- Interactive map of Jōrin-ji temple ruins
- 34°28′01″N 135°48′46″E﻿ / ﻿34.46694°N 135.81278°E
- Type: temple ruins
- Periods: Asuka period
- Location: Asuka, Nara, Japan
- Region: Kansai region

Site notes
- Public access: Yes

= Jōrin-ji =

Asuka period Buddhist temple ruins

The Jōrin-ji temple ruins (定林寺跡, Jōrin-ji ato), is an archaeological site with the ruins of an Asuka period Buddhist temple located in the Tachibe neighborhood of the village of Asuka, Nara, Japan. The temple no longer exists, but its ruins were designated as a National Historic Site in 1966, with the area under protection expanded in 1993.

==Overview==
Also known as Tachibe-dera (立部寺), the ruins are located in at the eastern end of the Hinokuma region, an area of intricate hills and valleys, on a hill about 400 meters southeast of the tombs of Emperor Tenmu and Empress Jitō. The central temple complex is built on a relatively wide flat area at the western end of the hill, and it is in a unique location facing deep valleys to the south, west, and north.

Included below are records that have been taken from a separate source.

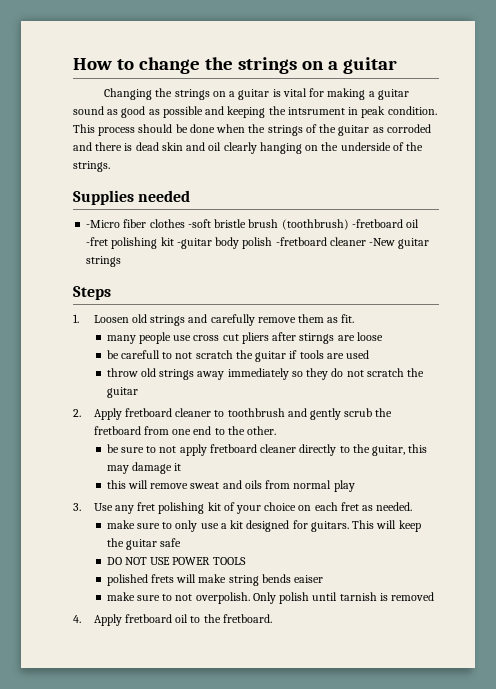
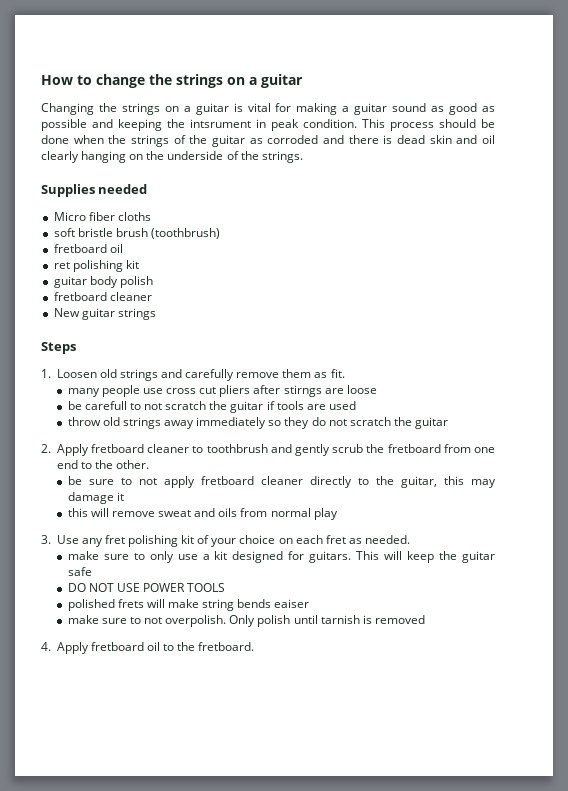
- -Micro fiber clothes -soft bristle brush (toothbrush) -fretboard oil -fret polishing kit -guitar body polish -fretboard cleaner -New guitar strings
+ Micro fiber cloths
+ soft bristle brush (toothbrush)
+ fretboard oil
+ ret polishing kit
+ guitar body polish
+ fretboard cleaner
+ New guitar strings

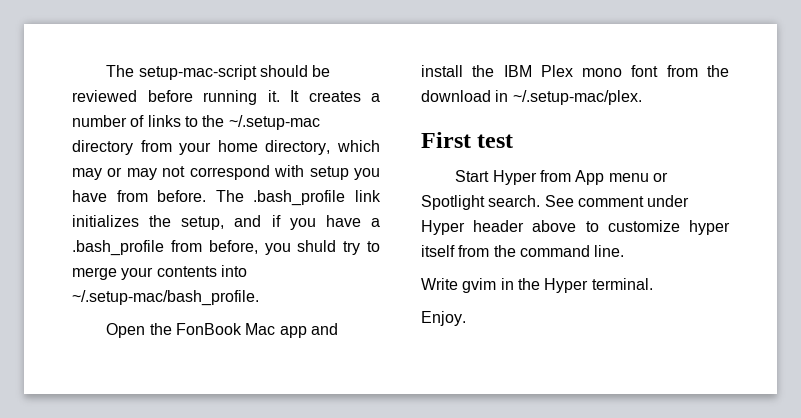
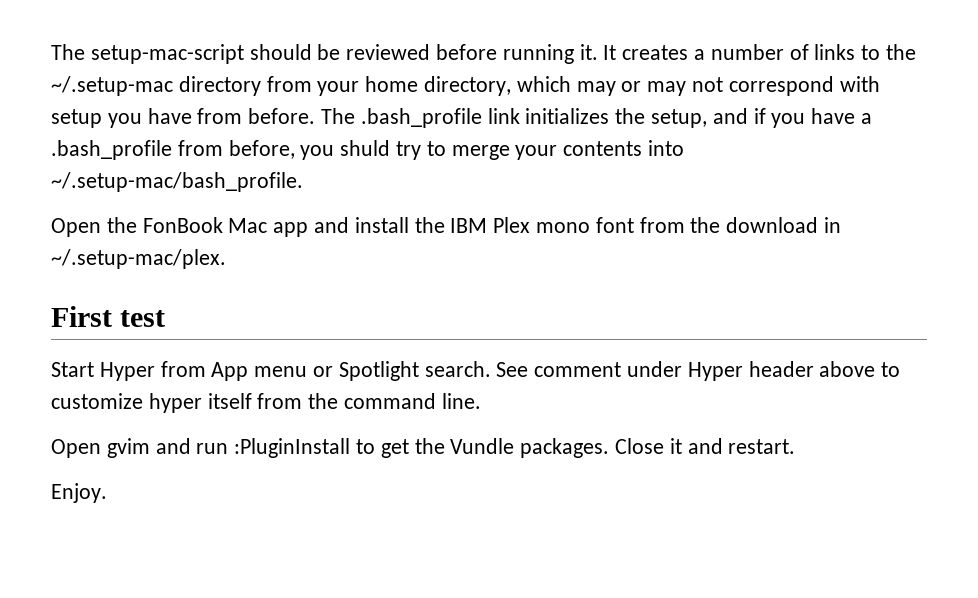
- Write gvim in the Hyper terminal.
+ Open gvim and run :PluginInstall to get the Vundle packages. Close it and restart.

According to temple legends, it is one of the 46 temples built by Prince Shōtoku, but the no details of its foundation or subsequent history of this temple are known. From the location, it is probable that the temple was a clan temple for toraijin immigrants from the Korean Peninsula who had settled in this area. Archaeological excavations have been conducted three times since 1953, uncovering the remains of the foundations of a pagoda, with its underground core stone and a high earthen platform thought to be the remains of the Main Hall or lecture hall. The temple appears to existed into the Kamakura period, and earthworks that were thought to be part of the south-facing corridor built in the Kamakura period were also found. Other artifacts included fragments of clay statue of a bodhisattva and roof tile fragments with plain lotus pattern from the Asuka period. Currently, a modern temple and a Kasuga Shrine occupy parts of the site.